1. HTML5 doesn’t separate one particular representation (font, size, etc) from 
the actual meaning of the character. So you can’t paste it somewhere and expect 
to increase its point size or change its font.
2. It’s highly inefficient in space to drop multi-kilobyte strings into a 
document to represent one character.
3. The entire design of HTML has nothing to do with characters. So there is no 
way to process a string of characters interspersed with HTML elements and know 
which of those elements are a “character”. This makes programatic manipulation 
impossible, and means most computer applications simply will not allow HTML in 
scenarios where they expect a list of “characters”.
4. There is no way to compare 2 HTML elements and know they are talking about 
the same character. I could put some HTML representation of a character in my 
document, you could put a different one in, and there would absolutely no way 
to know that they are the same character. Even if we are in the same community 
and agree on the existence of this character.
5. Similarly, there is no way to search or index html elements. If a HTML 
document contained an image of a particular custom character, there would be no 
way to ask google or whatever to find all the documents with that character. 
Different documents would represent it differently. HTML is a rendering 
technology. It makes things LOOK a particular way, without actually ENCODING 
anything about it. The only part of of HTML that is actually searchable in a 
deterministic fashion is the part that is encoded - the unicode part.


  
 The community interested in tony the tiger can make decisions like that. 
 
 That is a hell of a handwave. In practice, you've got a complex decision 
 that's always going to be a bit controversial, and one a decision that most 
 communities won't bother trying to make.

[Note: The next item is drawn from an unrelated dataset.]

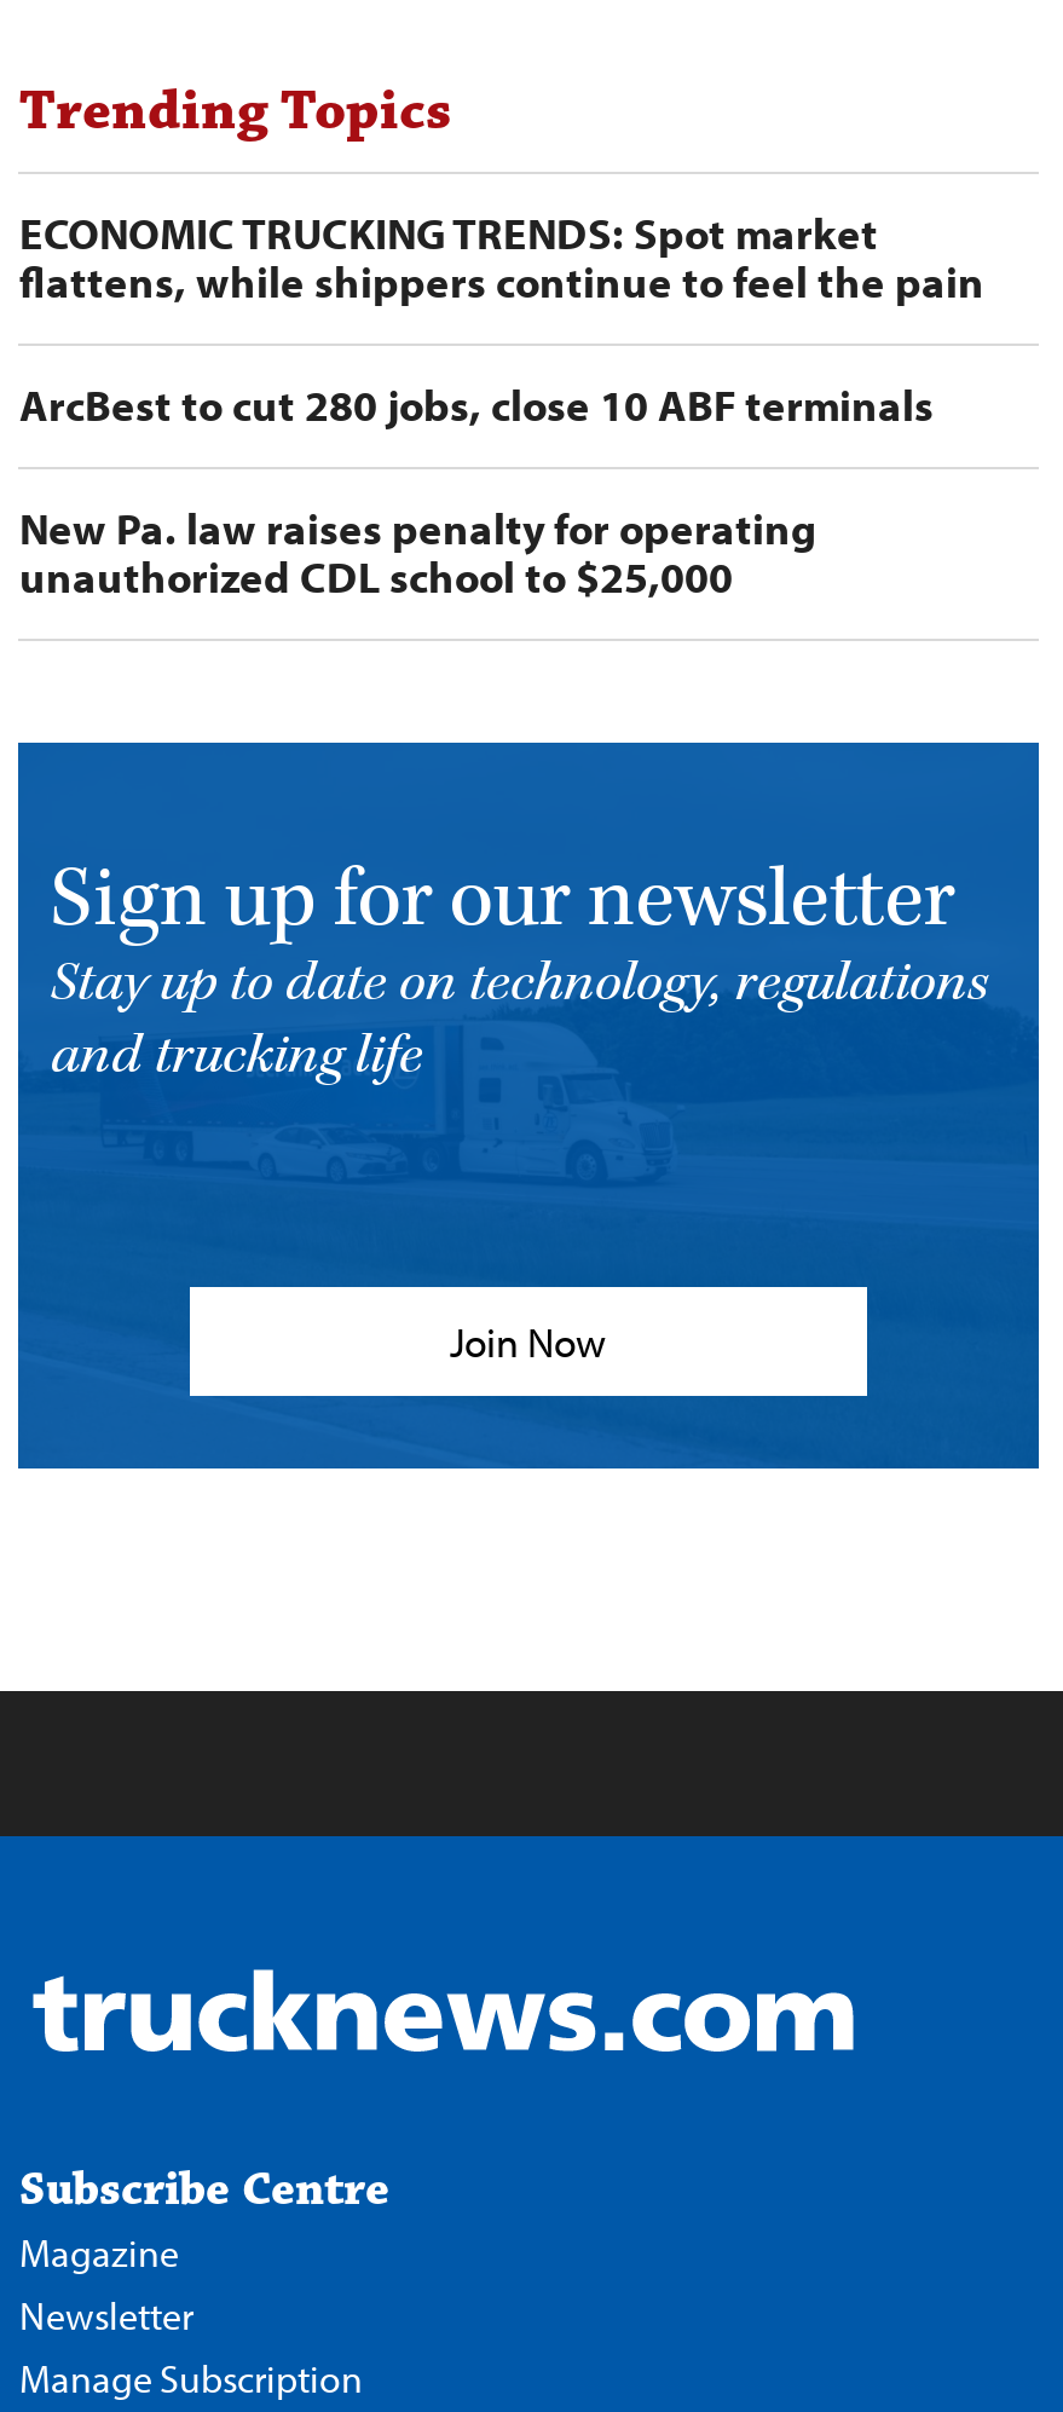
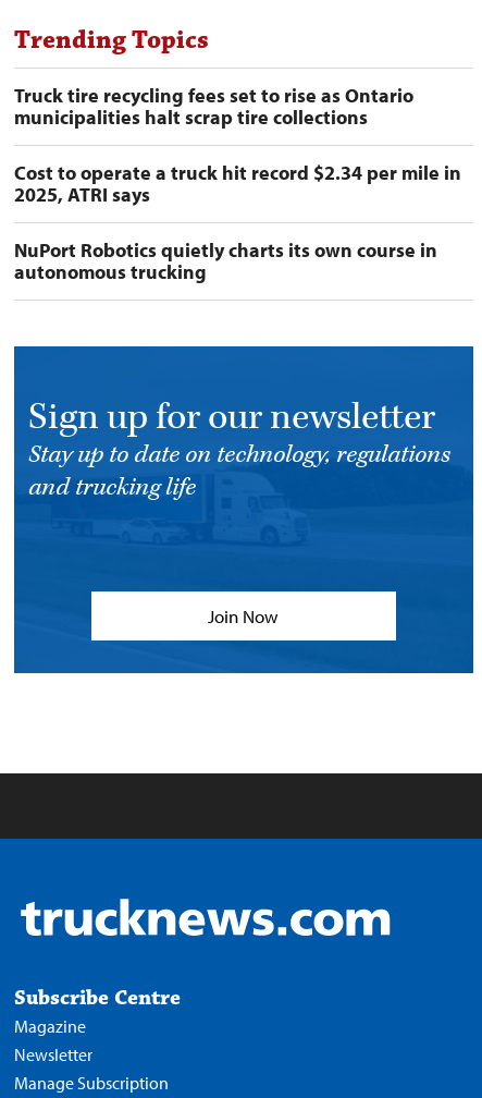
[19,206,984,310] ECONOMIC TRUCKING TRENDS: Spot market | flattens, while shippers continue to feel the pain -> [15,83,414,130] Truck tire recycling fees set to rise as Ontario | municipalities halt scrap tire collections
[19,378,933,433] ArcBest to cut 280 jobs, close 10 ABF terminals -> [15,160,462,207] Cost to operate a truck hit record $2.34 per mile in | 2025, ATRI says
[19,501,817,605] New Pa. law raises penalty for operating | unauthorized CDL school to $25,000 -> [15,238,438,284] NuPort Robotics quietly charts its own course in | autonomous trucking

Apparently the world makes decisions all the time without meeting in committee. 
Strange but true. It’s called making a decision. Facebook have created a lot of 
emoji characters without consulting any committee and it seems to work fine, 
albeit restricted to the facebook universe because of a lack of a standard.

 
  
 You can’t know because they’re images.
 
 You can't know because the only obvious equivalence relation is exact image 
 identity. 

Because… there is no standard!! If facebook wants to define 2 emoji images, 
maybe one is bigger than the other, and yet basically the same, to mean the 
same thing, then that would be their choice. Since I expect they have a lot of 
smart people working there, I expect it would work rather well. Just like 
Microsoft issues courier fonts in different point sizes and we all feel they 
have made that work fairly well.

You seem to be arguing the nonsense position that if someone for example, made  
a snowflake glyph slightly different to the unicode official one, that it is 
wrong. That of course is nonsense. People can make sensible decisions about 
this without the unicode committee.


 
 You can’t iterate over compressed bits. You can’t process them.
 
 Why not? In any language I know of that has iterators, there would be no 
 problem writing one that iterates over compressed input. If you need to 
 mutate them, that is hard in compressed formats, but a new CPU can store War 
 in Peace in the on-CPU cache.  

You can’t do it because no standard library, programming language, or operating 
system is set up to iterate over characters of compressed data. So if you want 
to shift compressed bits around in your app, it will take an awful lot of work, 
and the bits won’t be recognised by anyone else.

Now if someone wants to define the next version of unicode to be a compressed 
format, and every platform supports that with standard libraries, computer 
languages etc, then fine that could work.

Yet again I point out, lots of things MIGHT be possible in the real world IF 
that is how a standard is formulated. But all the chatter about this or that 
technology is pie in the sky without that standard.



Re: Tag characters and in-line graphics (from Tag characters)

2015-06-03 Thread Chris

 On 3 Jun 2015, at 11:24 pm, David Starner prosfil...@gmail.com wrote:
 
 Chris wrote:
  There is no way to compare 2 HTML elements and know they are talking about 
  the same character
 
 That's because character identity is a hard problem. Is the emoji TIGER the 
 same as TONY THE TIGER or as TONY THE TIGER GIVING THE VICTORY SIGN?  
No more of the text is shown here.